ACTION ITEM:
Each line in the listing below that contains "height" should be returned.

(AVAILABLE RECORDS begins)

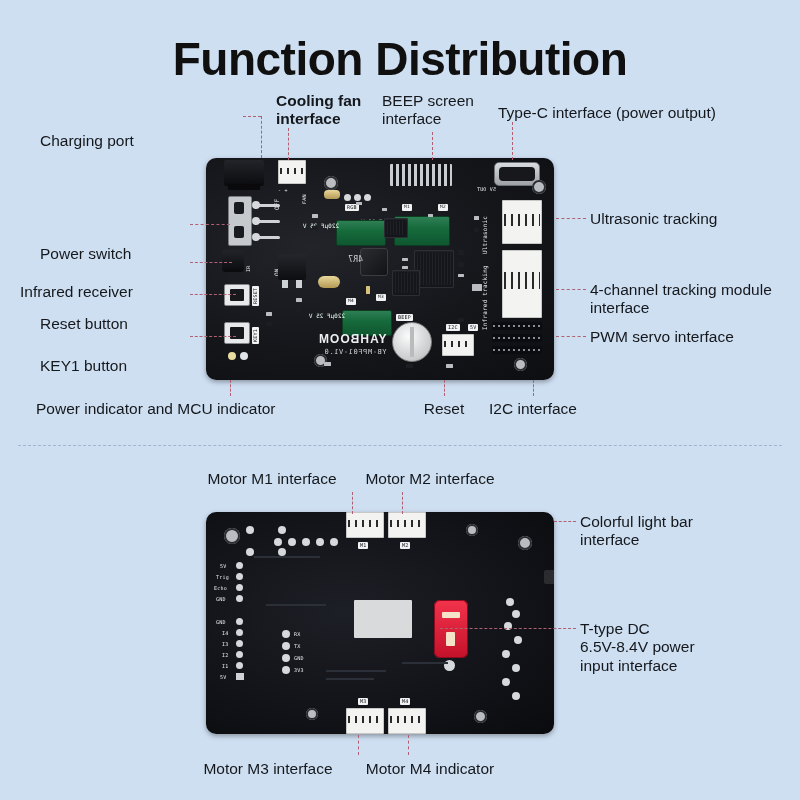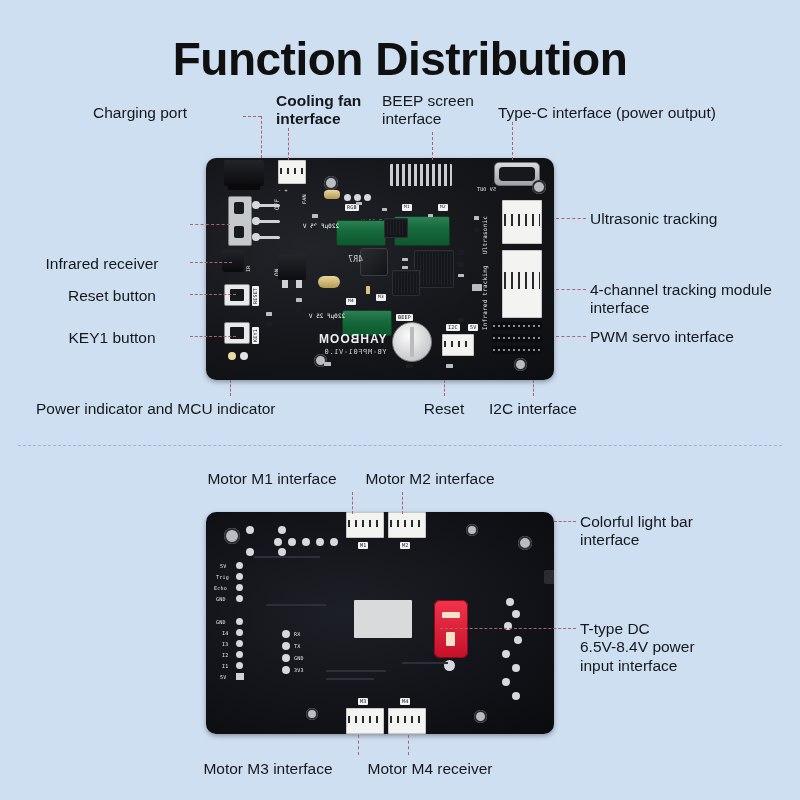--- a/index.html
+++ b/index.html
@@ -28,7 +28,7 @@
     line-height:1.18;
     white-space:pre-line;
   }
-  .lbl.r{text-align:center;}
+  .lbl.r{text-align:left;margin-top:28px;}
   .lbl.c{text-align:center;}
 
   

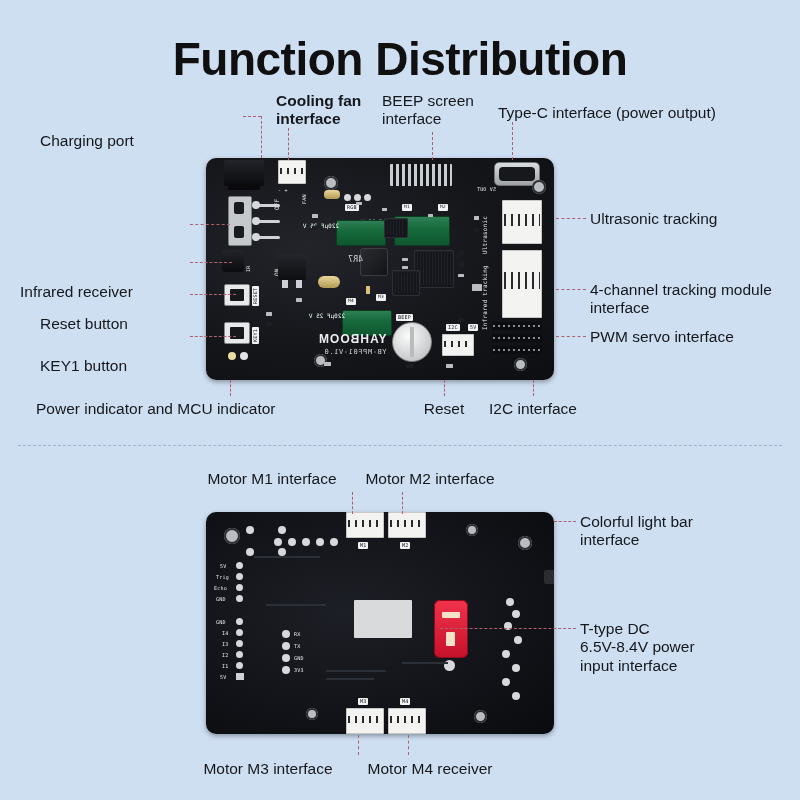--- a/index.html
+++ b/index.html
@@ -380,6 +380,7 @@
   <div class="lbl" style="left:498px;top:104px;width:290px;">Type-C interface (power output)</div>
   <div class="lead v" style="left:512px;top:122px;height:38px;"></div>
 
+  <div class="lbl r" style="left:40px;top:217px;width:144px;">Power switch</div>
   <div class="lead" style="left:190px;top:224px;width:40px;"></div>
 
   <div class="lbl r" style="left:20px;top:255px;width:164px;">Infrared receiver</div>

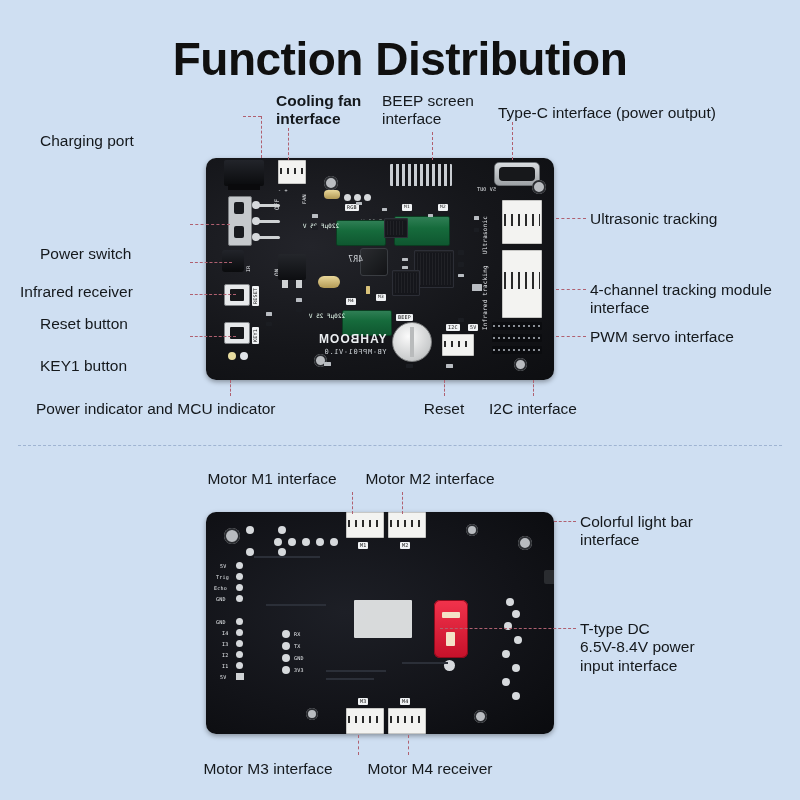--- a/index.html
+++ b/index.html
@@ -505,7 +505,7 @@
   <div class="lbl c" style="left:168px;top:760px;width:200px;">Motor M3 interface</div>
   <div class="lead v" style="left:358px;top:735px;height:20px;"></div>
 
-  <div class="lbl c" style="left:330px;top:760px;width:200px;">Motor M4 receiver</div>
+  <div class="lbl c" style="left:330px;top:760px;width:200px;">Motor M4 indicator</div>
   <div class="lead v" style="left:408px;top:735px;height:20px;"></div>
 
   <div class="lbl" style="left:580px;top:513px;width:200px;">Colorful light bar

(AVAILABLE RECORDS ends)

TASK OUTPUT:
     line-height:1.18;
   <div class="lead v" style="left:512px;top:122px;height:38px;"></div>
   <div class="lead v" style="left:358px;top:735px;height:20px;"></div>
   <div class="lead v" style="left:408px;top:735px;height:20px;"></div>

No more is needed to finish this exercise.